Maurits Cornelis (M. C.) Escher 17 Haziran 1898’de Hollanda’nın Frizya eyaletinde doğdu. Babası George Arnold Escher ve annesi Sarah Gleichman Escher’in üç oğlundan en genci -kısaca Mauk diye çağırılan- Maurits’di. Babası George, inşaat mühendisiydi. Escher ailesi 1898 yılında George’un bir kamu bürosunda başmühendis olarak çalıştığı Leeuwarden’de yaşıyordu. Aile, daha sonraları bir müzeye dönüştürülecek ve Escher’in çalışmalarından oluşan sergilere de ev sahipliği yapacak olan “Princessohof” isimli büyük evde kalıyordu.

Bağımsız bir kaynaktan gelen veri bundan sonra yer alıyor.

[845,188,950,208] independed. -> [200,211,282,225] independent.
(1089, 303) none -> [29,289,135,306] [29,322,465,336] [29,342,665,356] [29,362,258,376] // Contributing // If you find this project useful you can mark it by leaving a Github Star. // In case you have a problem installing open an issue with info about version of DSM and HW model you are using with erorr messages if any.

Genç M. C. Escher ailesi ile birlikte Arnhem’e taşındı. İlk ve ortaokula burada ve sağlığını iyileştirmek için bir süre yaşadığı sahil kasabası Zandvoort’ta devam etti. 1907’de, ahşap işlemeciliği ve piyano öğrenmeye başladı. Ortaokulda resim dışında notları yetersizdi. Sanat öğretmeni onun resim yeteneği ile ilgilendi ve linolyum baskı yapmayı öğretti. Escher, final sınavında başarısız oldu ve bundan dolayı asla resmi olarak mezun olamadı.

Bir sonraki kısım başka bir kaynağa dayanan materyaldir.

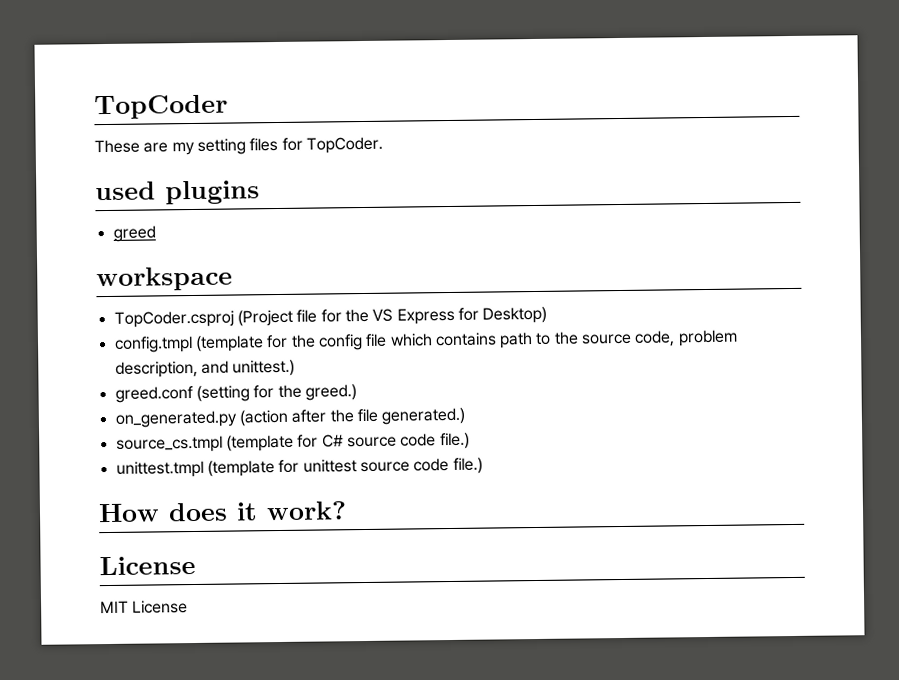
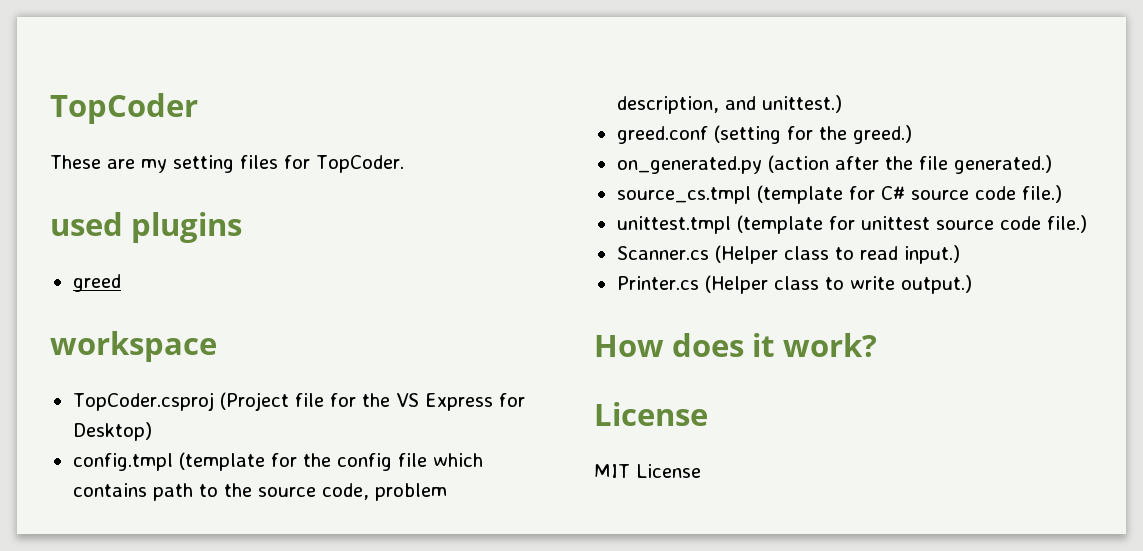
(483, 465) none -> [616,245,960,264] [616,275,972,294] // Scanner.cs (Helper class to read input.) // Printer.cs (Helper class to write output.)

1913’de, M. C. Escher -pek fazla inançlı olmamasına rağmen ailesinin yönlendirmesiyle gittiği- dini okulda hayat boyu arkadaş kalacağı Bas Kist ile tanıştı. Kist aynı zamanda baskı teknikleriyle ilgileniyordu ve Escher’i ilk linolyum baskı çalışmalarını yapması için cesaretlendirdi. Bu ilk eserler arasında sanatçının hayatta kalan en eski eseri olan babasına ait bir portre de bulunmaktadır. 1917’de, iki arkadaş kendi stüdyosunda baskı yapan sanatçı Gert Stegeman’ı ziyaret etti. Anlaşılan o ki M. C. Escher’in bu döneme ait eserleri Stegeman’ın stüdyosunda basıldı.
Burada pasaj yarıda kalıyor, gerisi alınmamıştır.